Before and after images
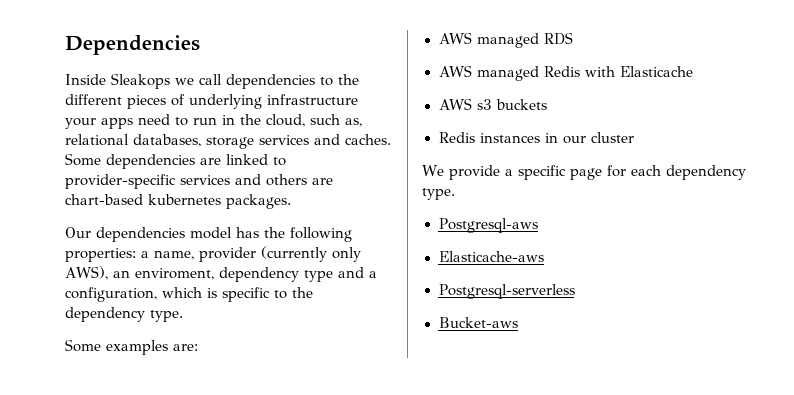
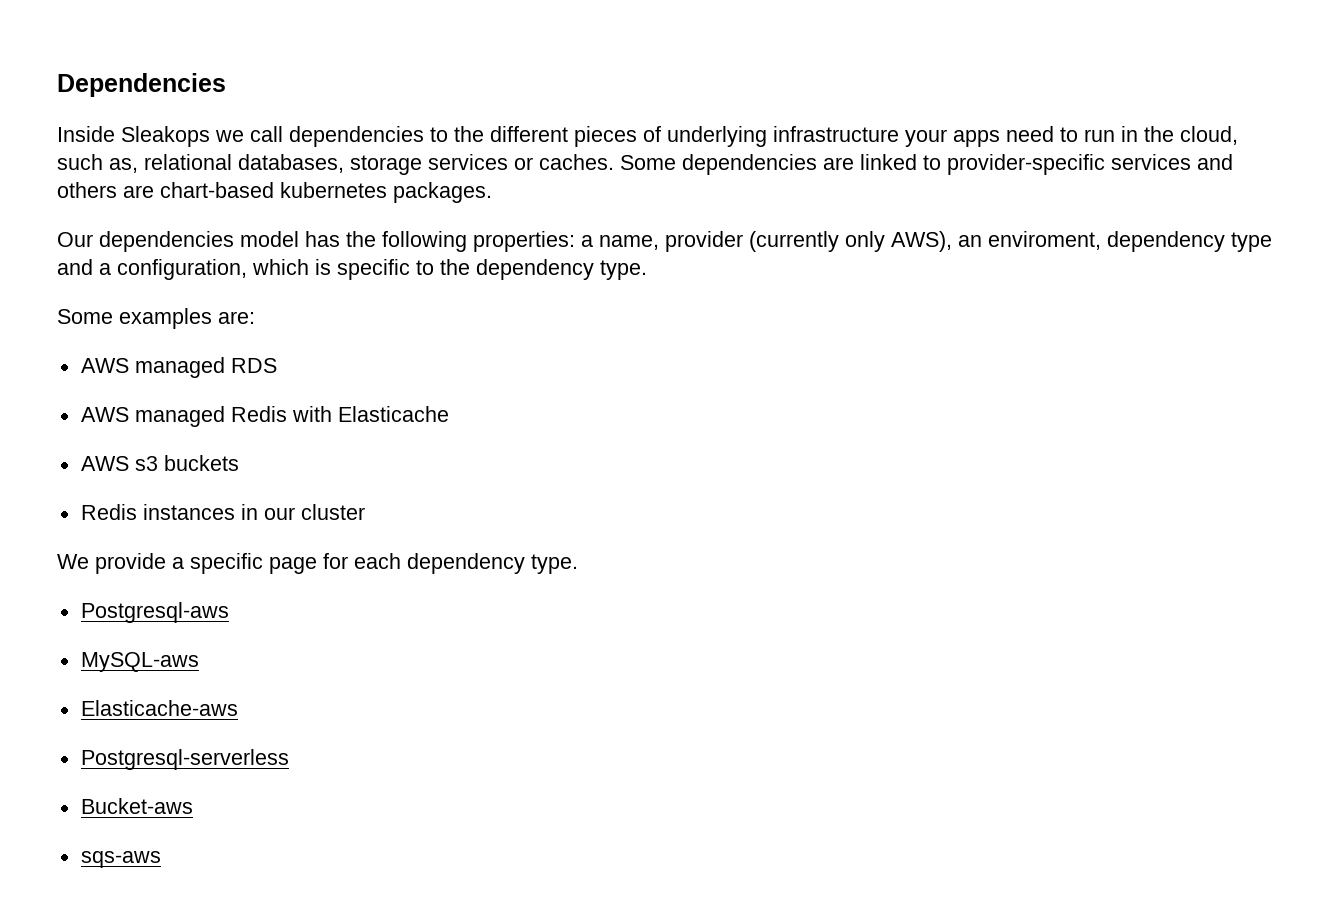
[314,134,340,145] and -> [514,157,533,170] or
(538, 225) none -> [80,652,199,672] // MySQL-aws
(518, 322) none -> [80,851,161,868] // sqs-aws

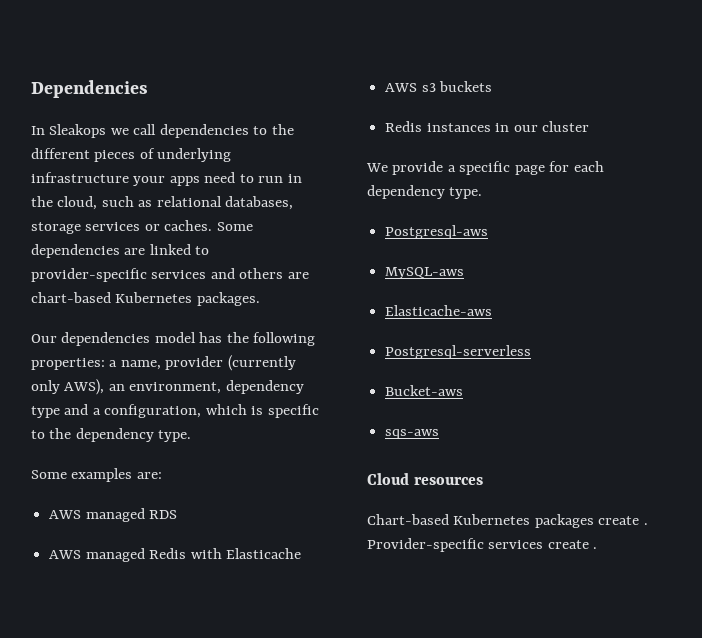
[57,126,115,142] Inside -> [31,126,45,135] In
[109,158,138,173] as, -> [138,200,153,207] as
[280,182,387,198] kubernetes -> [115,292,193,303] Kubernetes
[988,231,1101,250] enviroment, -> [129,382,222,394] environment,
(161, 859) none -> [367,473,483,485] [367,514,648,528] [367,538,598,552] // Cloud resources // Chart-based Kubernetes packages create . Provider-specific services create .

WORK TASK>
Repeat every entry above word for word, and include no pictures.

RESPONSE AREA>
[314,134,340,145] and -> [514,157,533,170] or
(538, 225) none -> [80,652,199,672] // MySQL-aws
(518, 322) none -> [80,851,161,868] // sqs-aws

[57,126,115,142] Inside -> [31,126,45,135] In
[109,158,138,173] as, -> [138,200,153,207] as
[280,182,387,198] kubernetes -> [115,292,193,303] Kubernetes
[988,231,1101,250] enviroment, -> [129,382,222,394] environment,
(161, 859) none -> [367,473,483,485] [367,514,648,528] [367,538,598,552] // Cloud resources // Chart-based Kubernetes packages create . Provider-specific services create .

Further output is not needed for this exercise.